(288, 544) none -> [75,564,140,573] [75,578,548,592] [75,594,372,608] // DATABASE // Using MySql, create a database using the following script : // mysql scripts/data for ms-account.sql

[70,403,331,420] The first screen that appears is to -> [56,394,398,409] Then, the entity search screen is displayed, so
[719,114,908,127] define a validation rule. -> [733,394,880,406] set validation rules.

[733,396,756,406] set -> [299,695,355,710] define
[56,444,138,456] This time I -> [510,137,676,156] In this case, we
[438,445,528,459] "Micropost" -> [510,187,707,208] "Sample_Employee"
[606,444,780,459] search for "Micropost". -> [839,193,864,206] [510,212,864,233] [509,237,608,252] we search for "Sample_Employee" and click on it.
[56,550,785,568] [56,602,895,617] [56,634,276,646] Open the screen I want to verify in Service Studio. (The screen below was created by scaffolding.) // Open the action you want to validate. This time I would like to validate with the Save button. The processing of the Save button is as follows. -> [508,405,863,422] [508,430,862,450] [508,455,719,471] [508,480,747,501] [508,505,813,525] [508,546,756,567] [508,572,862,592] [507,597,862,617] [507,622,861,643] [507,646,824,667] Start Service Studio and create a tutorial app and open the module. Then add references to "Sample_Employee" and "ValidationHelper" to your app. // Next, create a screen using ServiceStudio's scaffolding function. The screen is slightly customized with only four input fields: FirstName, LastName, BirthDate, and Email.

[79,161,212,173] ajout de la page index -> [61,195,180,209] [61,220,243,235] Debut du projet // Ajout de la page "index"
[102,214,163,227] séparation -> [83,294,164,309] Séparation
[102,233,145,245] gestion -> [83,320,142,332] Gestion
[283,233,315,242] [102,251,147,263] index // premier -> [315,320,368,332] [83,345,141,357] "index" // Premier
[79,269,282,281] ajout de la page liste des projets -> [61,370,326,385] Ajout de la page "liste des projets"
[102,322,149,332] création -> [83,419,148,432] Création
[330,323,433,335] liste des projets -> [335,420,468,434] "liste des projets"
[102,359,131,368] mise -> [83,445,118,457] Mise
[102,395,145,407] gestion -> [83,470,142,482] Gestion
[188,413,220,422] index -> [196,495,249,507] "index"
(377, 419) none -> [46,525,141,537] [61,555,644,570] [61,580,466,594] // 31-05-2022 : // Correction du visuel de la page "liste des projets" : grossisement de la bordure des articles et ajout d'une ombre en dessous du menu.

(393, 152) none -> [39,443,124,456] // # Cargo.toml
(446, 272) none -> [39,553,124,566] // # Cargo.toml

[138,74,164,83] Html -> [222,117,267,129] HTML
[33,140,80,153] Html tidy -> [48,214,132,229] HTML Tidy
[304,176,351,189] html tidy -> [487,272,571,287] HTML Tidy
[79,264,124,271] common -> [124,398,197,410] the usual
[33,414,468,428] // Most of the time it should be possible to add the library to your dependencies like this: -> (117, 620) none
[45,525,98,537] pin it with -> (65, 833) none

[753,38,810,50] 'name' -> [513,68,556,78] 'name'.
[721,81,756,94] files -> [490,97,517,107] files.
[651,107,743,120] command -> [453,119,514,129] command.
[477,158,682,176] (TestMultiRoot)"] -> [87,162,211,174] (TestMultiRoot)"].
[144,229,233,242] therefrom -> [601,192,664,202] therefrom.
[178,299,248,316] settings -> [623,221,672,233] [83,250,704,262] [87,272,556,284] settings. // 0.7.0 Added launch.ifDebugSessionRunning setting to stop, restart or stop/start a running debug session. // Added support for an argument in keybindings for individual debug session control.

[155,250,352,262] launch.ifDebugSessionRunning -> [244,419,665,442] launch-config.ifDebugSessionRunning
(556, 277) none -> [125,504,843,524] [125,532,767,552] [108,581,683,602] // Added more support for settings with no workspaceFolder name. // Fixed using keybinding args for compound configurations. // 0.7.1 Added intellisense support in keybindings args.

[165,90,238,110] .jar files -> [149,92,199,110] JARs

| What needs to be done |
Your task is to quote the lines above, beginning with the first and ending with the one that holds "[606,444,780,459] search for".

| Exercise solution |
(288, 544) none -> [75,564,140,573] [75,578,548,592] [75,594,372,608] // DATABASE // Using MySql, create a database using the following script : // mysql scripts/data for ms-account.sql

[70,403,331,420] The first screen that appears is to -> [56,394,398,409] Then, the entity search screen is displayed, so
[719,114,908,127] define a validation rule. -> [733,394,880,406] set validation rules.

[733,396,756,406] set -> [299,695,355,710] define
[56,444,138,456] This time I -> [510,137,676,156] In this case, we
[438,445,528,459] "Micropost" -> [510,187,707,208] "Sample_Employee"
[606,444,780,459] search for "Micropost". -> [839,193,864,206] [510,212,864,233] [509,237,608,252] we search for "Sample_Employee" and click on it.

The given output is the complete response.